Une cavalière d’extérieur, Catherine ROUSSET, qui habite en Franche Comté, circulant sur un chemin de randonnée du Conseil Général (PDIPR) se fait arrêter par un agent de l’ONF. « Vos papiers s’il vous plait » ! On se croirait dans un film de Pagnol. Malheureusement ce n’est pas le cas.
Toujours est-il qu’un chemin compris dans le plan département de randonnée (PDIPR), en principe ouvert à tous (sauf les véhicules à moteur), mais certainement traversant une foret gérée par l’ONF devient grâce à la nouvelle police de l’environnement, interdite, sauf à signer une convention (parfois même à payer une redevance, car l’ONF est devenue une structure capitaliste comme les autres).

Notre camarade Françoise GEVIN (FREF-74), dans sa belle Savoie, travaille d’arrache pieds à mettre en place et à signaler les chemins ouverts aux équestres. Elle est devenue, avec les adhérents de son association, la correspondante du comité départemental du tourisme. Elle a tourné d’ailleurs un film avec Equidia, en collaboration avec le Comité du Tourisme Equestre (exceptionnellement, mais la présidente du CDTE paraît plus intelligente que les autres).
Bravo, et rappelons que la FFE et sa partie tourisme équestre n’a pas le monopole des combats pour la liberté de circuler. On peut d’ailleurs se demander s’il ne vaudrait pas mieux lutter pour que tous les chemins soient ouverts à tous plutôt que de se voir limiter sur des sentiers balisés ?

Marc GOURMELON continue de gérer une équipe de gardes à cheval à partir de la FREF-59. Ils sont embauchés pour surveiller la plage et les dunes de Dunkerque. ça fonctionne très bien, tant que le Conseil Général et le Conservatoire du Littoral y trouvent leur compte d’image de défenseurs de la nature. Ne râlons pas puisque c’est une affaire qui marche.

Notre camarade Fabrice GAUTHIER GENOT (FREF-91) continue de militer pour la création d’une allée qu’il dit royale, ouverte à la circulation cavalière. Malheureusement, elle se trouve dans une foret de l’ONF, et l’on peut craindre le pire.

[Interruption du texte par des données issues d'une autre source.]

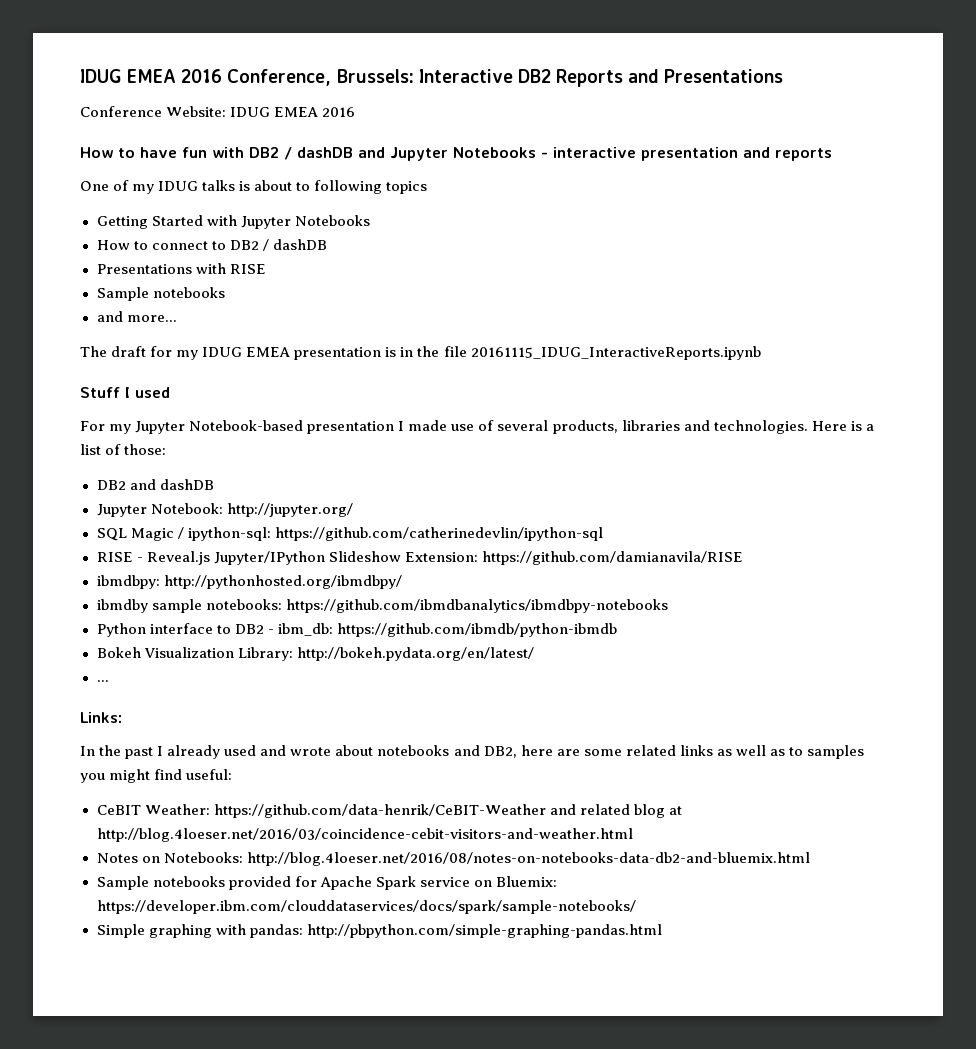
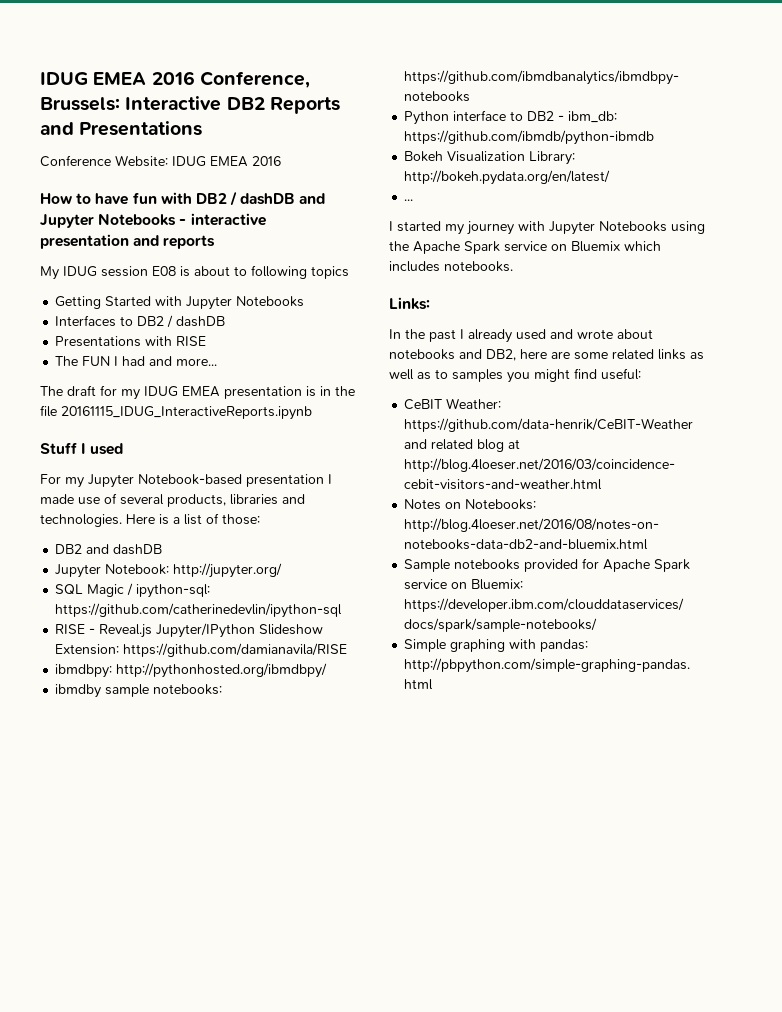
[80,180,236,194] One of my IDUG talks -> [40,266,176,280] My IDUG session E08
[96,240,208,250] How to connect -> [55,315,117,327] Interfaces
[96,287,225,301] Sample notebooks // -> [55,356,146,366] The FUN I had
(109, 681) none -> [389,221,705,235] [389,241,661,254] [389,261,513,272] // I started my journey with Jupyter Notebooks using the Apache Spark service on Bluemix which includes notebooks.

En réalité, ce sont des gens sérieux les agents de l’ONF, qui n’ont que faire de ceux qui ne pensent qu’à s’amuser, à galoper, à prendre du plaisir à cheval.
Cela me rappelle les paysans qui nous voient passer à cheval dans la campagne, dans les vignes ou dans les forets et qui marmonnent leurs réflexions parce que «eux, ils travaillent ».

Et bien, je vous le dis (« en vérité » comme dirait ce brave Jésus Christ), premièrement nous ne sommes pas sortis de l’auberge, deuxièmement nous n’allons pas baisser les bras, troisièmement, partout où il faudra ruer dans les brancards, faire de l’agitation et créer du désordre nous y serons.
Le combat des libertés individuelles n’est pas terminé et celui de la libre circulation ne fait que commencer.